Fortunately, this is a marked change to the end of 2014, when we were testing our beta solution ‘in stealth mode’ with publishers.
Back then, ad blocking was a little-known phenomenon – barely on the industry’s radar as a whole.
At the time, we knew we were tackling an emerging problem that was becoming increasingly significant as time passed by, but to be honest, we did not anticipate what would transpire so quickly – a super nova explosion of media coverage, awareness and urgency that would push ad blocking to the front and center of conversation throughout 2015.
Week after week, month after month, last year, a constant barrage of headlines flooded industry news feeds spouting evermore alarming language of an encroaching ‘adpocalypse’.
It’s even captivated the interest of the mainstream media. So in case you didn’t notice, ad blocking is now a pop culture phenomenon.
It’s worth remembering that not long ago, ad blocking was largely ignored, considered a negligible issue, and dismissed as a niche pursuit of programmers and tech enthusiasts. Now, it is, rightfully, considered a symptom of a systemic problem – a symptom that has been pretty invisible up until recently, but a problem that many have known exists, deep-down, for a long time.
Like the wider natural world in which we live, there is an inconvenient truth. An overzealous attitude that ‘more is more’, and can therefore only be better, polluted the web beyond ad tolerance levels without real regard for longevity.
Ad technology budgets went into projects that questioned ‘can we?‘ instead of ‘should we?’ – little-time was afforded to review the impact of this on end-users. In response consumers turned to a nuclear option, ad blocking software, as a kind of instant panacea to improve their browsing experience across the web.
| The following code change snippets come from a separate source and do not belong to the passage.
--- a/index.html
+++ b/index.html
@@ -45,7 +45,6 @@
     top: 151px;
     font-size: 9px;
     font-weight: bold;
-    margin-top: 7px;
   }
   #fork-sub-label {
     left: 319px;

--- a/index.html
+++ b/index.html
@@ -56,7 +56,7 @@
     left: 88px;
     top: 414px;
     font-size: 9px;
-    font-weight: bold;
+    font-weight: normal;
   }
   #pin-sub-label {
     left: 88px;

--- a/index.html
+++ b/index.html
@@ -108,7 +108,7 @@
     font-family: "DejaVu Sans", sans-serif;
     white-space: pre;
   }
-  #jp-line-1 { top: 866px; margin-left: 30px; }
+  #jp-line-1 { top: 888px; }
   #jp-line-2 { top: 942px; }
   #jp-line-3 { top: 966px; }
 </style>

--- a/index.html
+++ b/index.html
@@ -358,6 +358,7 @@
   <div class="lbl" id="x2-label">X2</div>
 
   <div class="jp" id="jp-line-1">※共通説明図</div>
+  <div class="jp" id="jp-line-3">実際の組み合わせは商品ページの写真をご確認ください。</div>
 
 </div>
Palatable and desirable forms of advertising got caught up in the fallout as collateral damage, and now content production itself has been put at risk due to fears of a lack of income.
Considering the online advertising industry is barely 20 years old, audiences became disenfranchised with the overall ad experience the Internet had to offer remarkably quickly. Those that don’t block ads largely ignore them, as evidenced by the ever increasing prevalence of ‘banner blindness’.
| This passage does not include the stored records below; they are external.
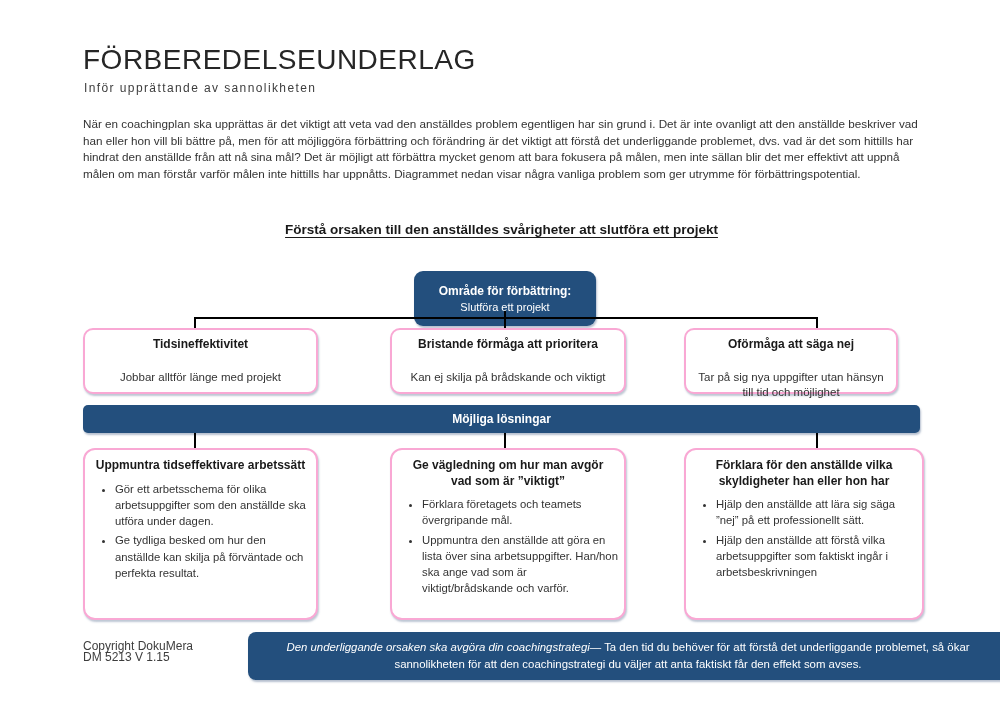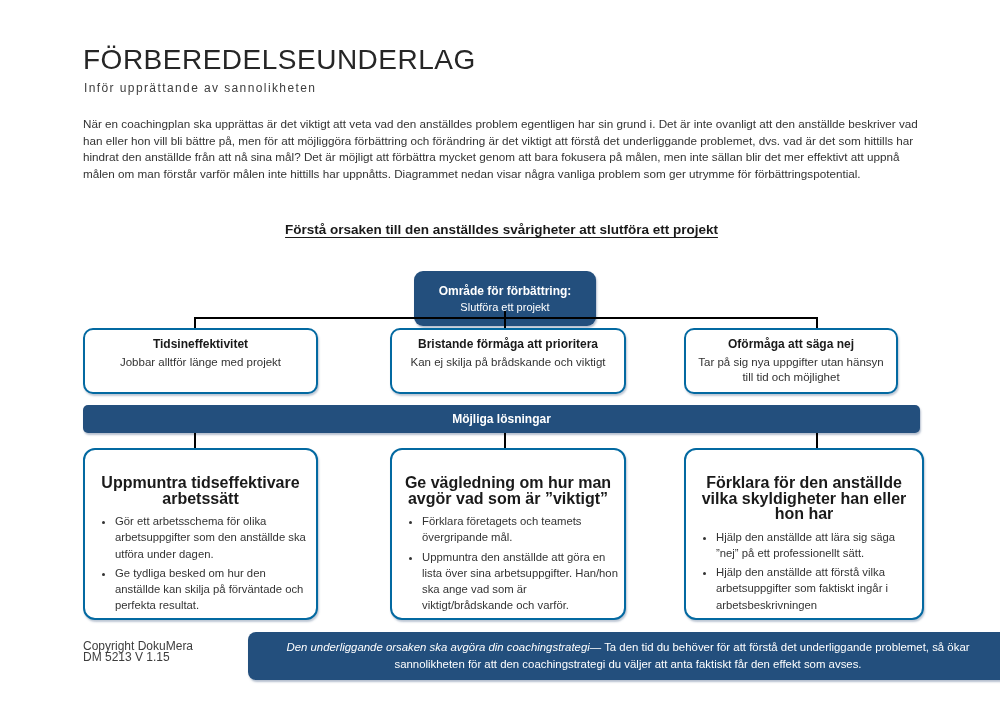--- a/index.html
+++ b/index.html
@@ -38,7 +38,7 @@
   .line { background:#000000; }
 
   .pbox, .sbox {
-    background:#ffffff; border:2px solid #0369a1; border-radius:10px;
+    background:#ffffff; border:2px solid #f9a8d4; border-radius:10px;
     box-shadow:1px 2px 2px rgba(110,130,160,0.45); box-sizing:border-box;
     text-align:center;
   }

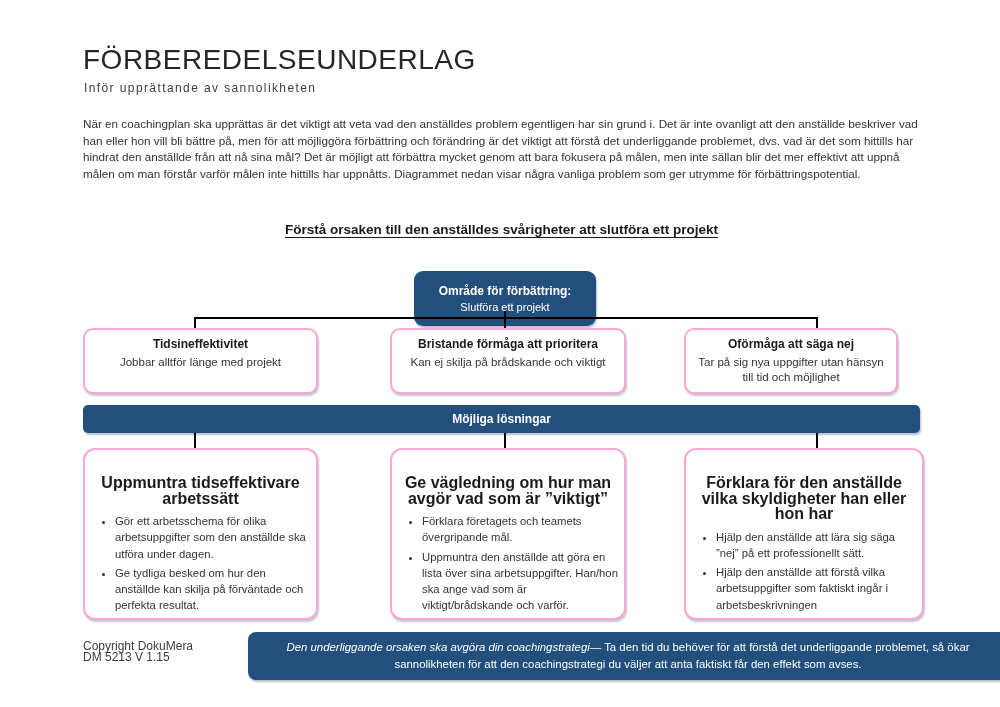--- a/index.html
+++ b/index.html
@@ -44,7 +44,7 @@
   }
   .pbox { top:328px; height:66px; padding-top:7px; }
   .pbox-title { font-size:12px; font-weight:bold; color:#1a1a1a; }
-  .pbox-desc { font-size:11.5px; color:#333333; margin-top:4px; line-height:15px; padding:0 6px; }
+  .pbox-desc { font-size:11.5px; color:#333333; margin-top:19px; line-height:15px; padding:0 6px; }
 
   .solutions-bar {
     left:83px; top:405px; width:837px; height:28px; border-radius:5px;

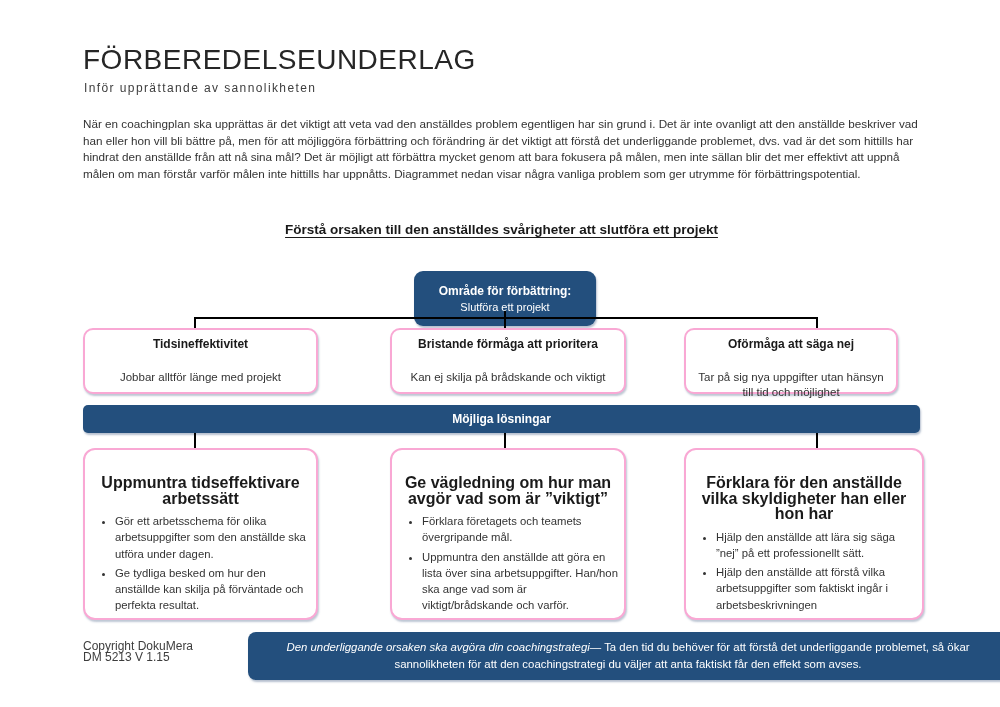--- a/index.html
+++ b/index.html
@@ -55,7 +55,7 @@
   }
 
   .sbox { top:448px; height:172px; border-radius:12px; padding-top:8px; }
-  .sbox-title { font-size:16px; font-weight:bold; color:#1a1a1a; line-height:15.5px; padding:0 10px;margin-top:17px; }
+  .sbox-title { font-size:12px; font-weight:bold; color:#1a1a1a; line-height:15.5px; padding:0 10px; }
   .sbox ul { margin:7px 6px 0 30px; padding:0; text-align:left; }
   .sbox li { font-size:11.3px; line-height:16.3px; color:#333333; margin-bottom:3px; }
So it’s more than just ad blocking we need to fix, it’s ad alienation.
Now, we’ve finally reached an inflection point. The people have clicked.
Big changes lie ahead
Although the future sounds like a terrifying journey into the unknown, it’s also a huge opportunity, and should be considered as such. So long as we put users first, the light at the end of the tunnel will be much brighter than at the entrance.
Ultimately, the fundamental business models that exist now will remain in place going forward. It is the execution of these models that will change.
Despite what recent rhetoric may have implied, the ad-funded web is not the walking dead – far from it.
Consumers aren’t intrinsically against all forms advertising, they just don’t like the format of advertising that has largely pervaded the web to date. So what’s broken is the ad experience, not the model.
We, as an industry, can do better. Much better. And we will, but it will take time.
By focusing our efforts on building ad experiences centered around the consumer, and not what is technically possible or available, we will regain their attention and trust, and along with that, much more valuable advertising real estate over the long term.
Micro-payments and subscriptions will have their rightful place as part of the value exchange between publishers and consumers too, but the vast majority of web traffic will still be monetized via advertising for the discernible future. And, even in those micro-payment and subscription environments, advertising will still have a role to play.
At the very core of this approach lies the fundamental question that every stake-holder should ask themselves before deploying anything into the digital advertising ecosystem, whether that be a new API, script or ad creative: What impact does this have on user experience?
If the answer to that question does not ultimately add value, or, if it detracts value from the user’s experience beyond a reasonable degree, it needs revisiting.
From initial thought this may sound like an unachievable goal – an ‘adtopia’. But it isn’t.
Avoiding the mistakes of the past
First of all, we must resist the ever-lurking temptation to default back to what we know, what we are comfortable with. The established way of doing things does not automatically make it the right way of doing things.
One of my concerns is that many incumbent advertising technology providers will not properly consider this. The default response will often be to ‘make what we already have work as best we can for ad blocking traffic’.
Attempting to rehash existing infrastructure and technology, alone, to resolve this problem will be nothing more than a stopgap. New ways of thinking must prevail. Everything must be questioned in a way we have not properly done before. Anything that negatively impacts user experience beyond a tolerable degree must be purged or restricted. New consumer-centric ideas must be tested and nurtured.
To that end, it is imperative that we look beyond the founding architects of the advertising technology industry, solely, for answers, and embrace new blood. At a minimum, include the younger generation in the conversation – those who are largely the driving force behind this movement.
Now that most publishers have measured their ad blocking audience rates, 2016 will be a year of experimentation with various counter-measures and strategies. There will be a lot of trial and error along the way, but, by the end of the year, a stronger consensus will have emerged on how to tackle the issue.
Every publisher will need to think holistically about what kind of experience they want to offer to their users. Those that employ blunt measures will falter or achieve short-term ‘wins’ at best. Those that put user experience first will succeed over the long term.